Category Archives: travel

Great (vacation) expectations

I just wanted a weekend away. We’d been working on our house nonstop to get it ready to list when the first signs of Spring hit. I had visions of heading south, sunshine and relaxation with my family. I’m allowed these kinds of expectations, right?

But, as it works out – no matter how far in advance we I plan, pack our color coordinated outfits, cross off lists, clean the house , we end up like this.

Or this …

Or this … minus the short-shorts (until he sees the sun, Matt’s legs more closely resemble Ellen’s).

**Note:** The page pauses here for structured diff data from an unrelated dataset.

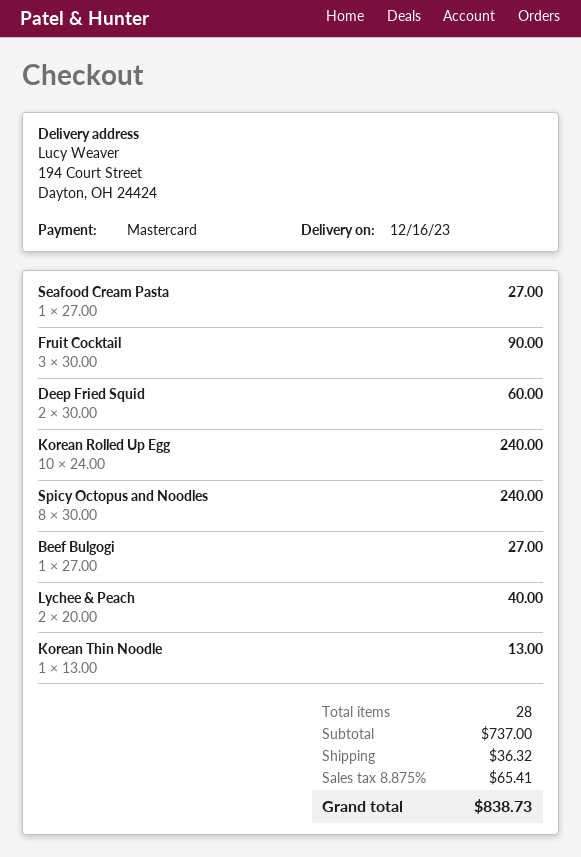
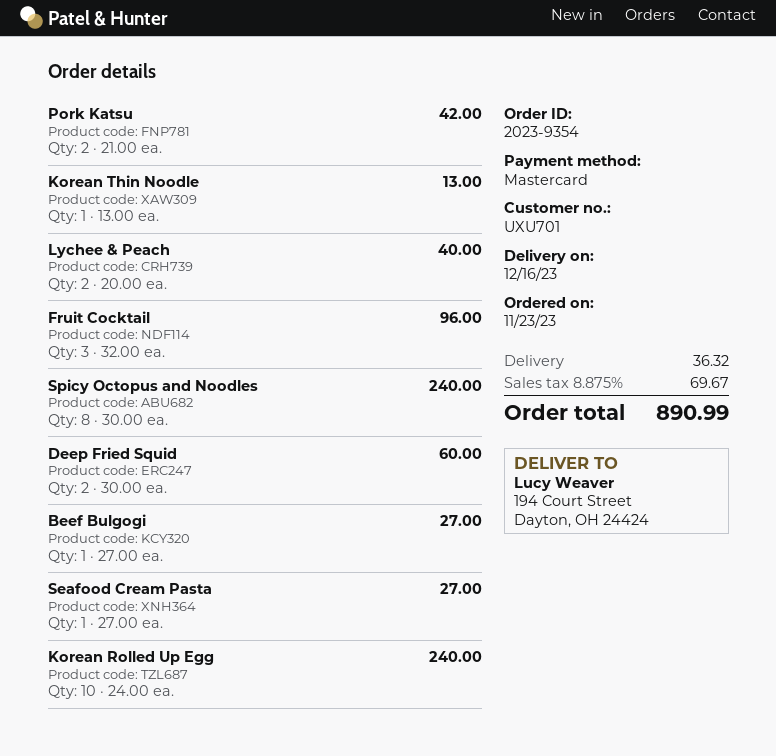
Fruit Cocktail: 3 x 30.00 = 90.00 -> 3 x 32.00 = 96.00
Pork Katsu: none -> 2 x 21.00 = 42.00
tax: 8.875% = 65.41 -> 8.875% = 69.67
total: 838.73 -> 890.99

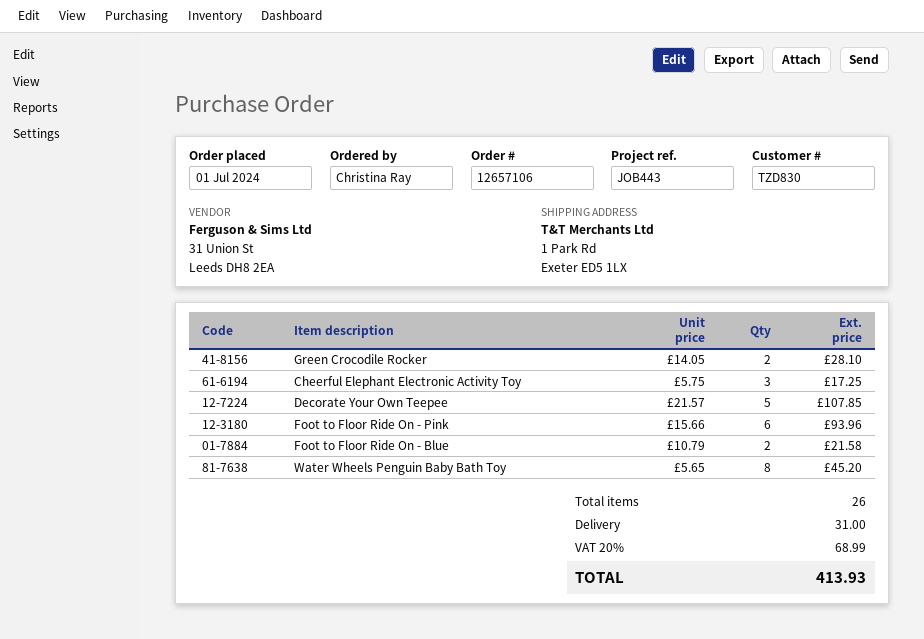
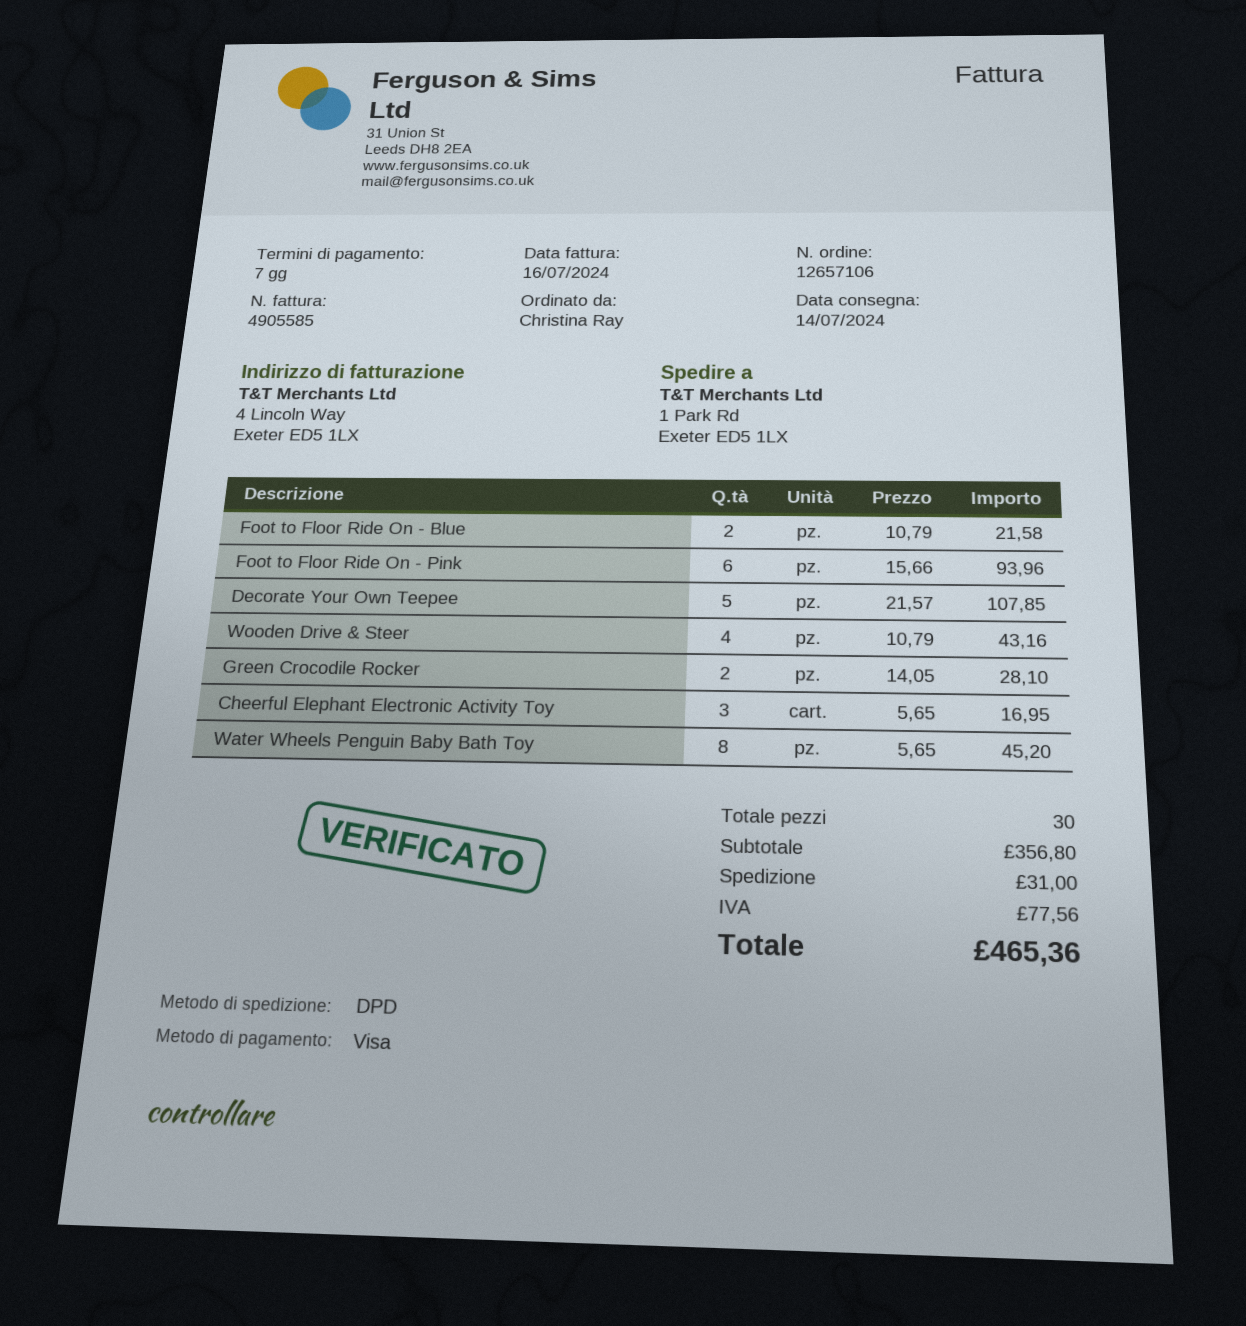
Cheerful Elephant Electronic Activity Toy: 3 x 5.75 = 17.25 -> 3 x 5.65 = 16.95
Wooden Drive & Steer: none -> 4 x 10.79 = 43.16
total quantity: 26 -> 30
tax: 68.99 -> 77.56
total: 413.93 -> 465.36

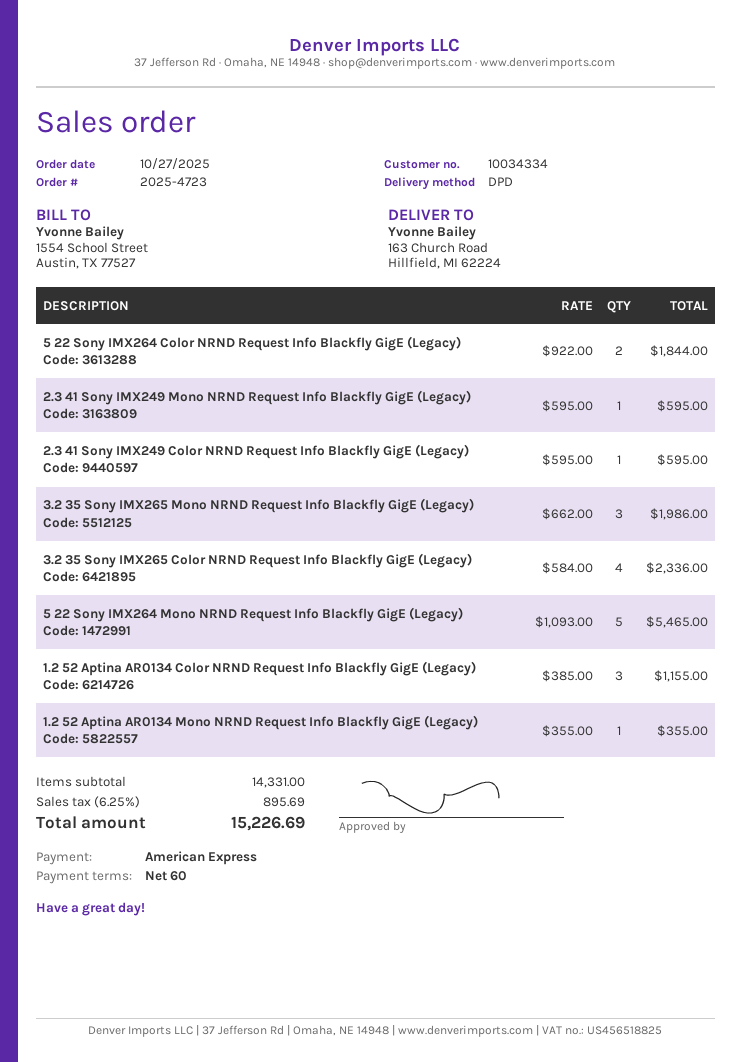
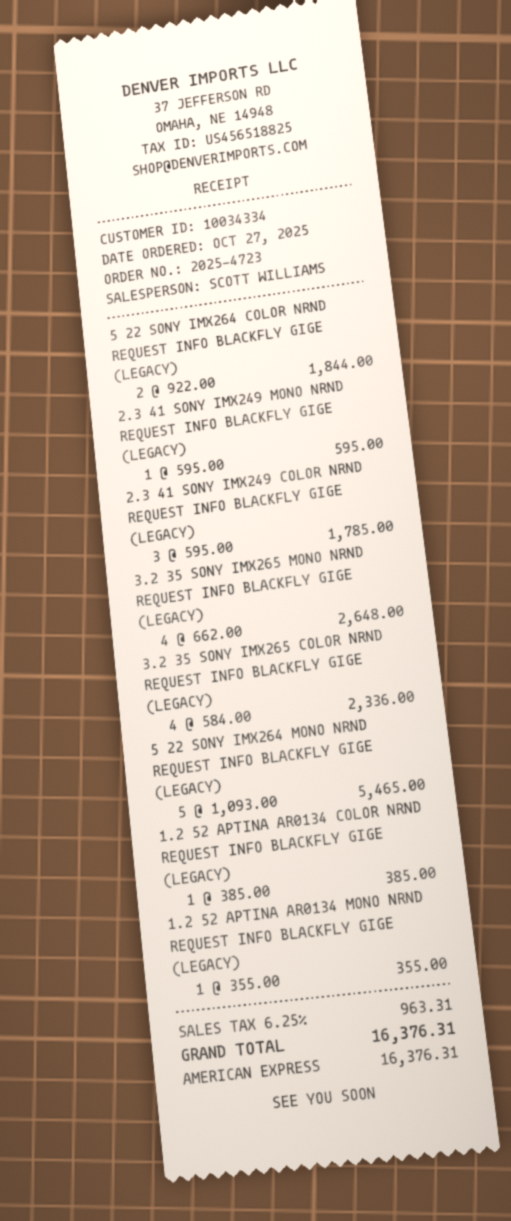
2.3 41 Sony IMX249 Color NRND Request Info Blackfly GigE (Legacy): 1 x 595.00 = 595.00 -> 3 x 595.00 = 1785.00
3.2 35 Sony IMX265 Mono NRND Request Info Blackfly GigE (Legacy): 3 x 662.00 = 1986.00 -> 4 x 662.00 = 2648.00
1.2 52 Aptina AR0134 Color NRND Request Info Blackfly GigE (Legacy): 3 x 385.00 = 1155.00 -> 1 x 385.00 = 385.00
tax: 6.25% = 895.69 -> 6.25% = 963.31
total: 15226.69 -> 16376.31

I wish I could blame the kids. Their sudden need to pack every toy they own (for, in this case, a four hour car ride), inability to do anything with their trash other than hand it to me or drop it into the depths of the third row seat cracks, and kid-popular ‘are we there yets?’ haven’t made traveling easier, but it’s not entirely their fault.

You see, there was the time Matt brought the cooler full of 50 pounds of green beans he was supposed to deliver instead of our food; the time we got locked out of our bank account 1000 miles away, ran out of cash and proceeded to blow past every toll in New York figuring we would pay online later like you can in Chicago. It was a good plan until we got a fine, on top of the $20 per incident fines from the rental car company. There was the time all of Matt’s clean underwear got peed on by the stray cat that accidentally tagged along all the way to South Dakota. One time, we left the water running while in a hurry to leave. It was 2012, the year of the biggest drought Indiana has ever known. We once got lost on an access road literally one mile from the airport and I missed my flight.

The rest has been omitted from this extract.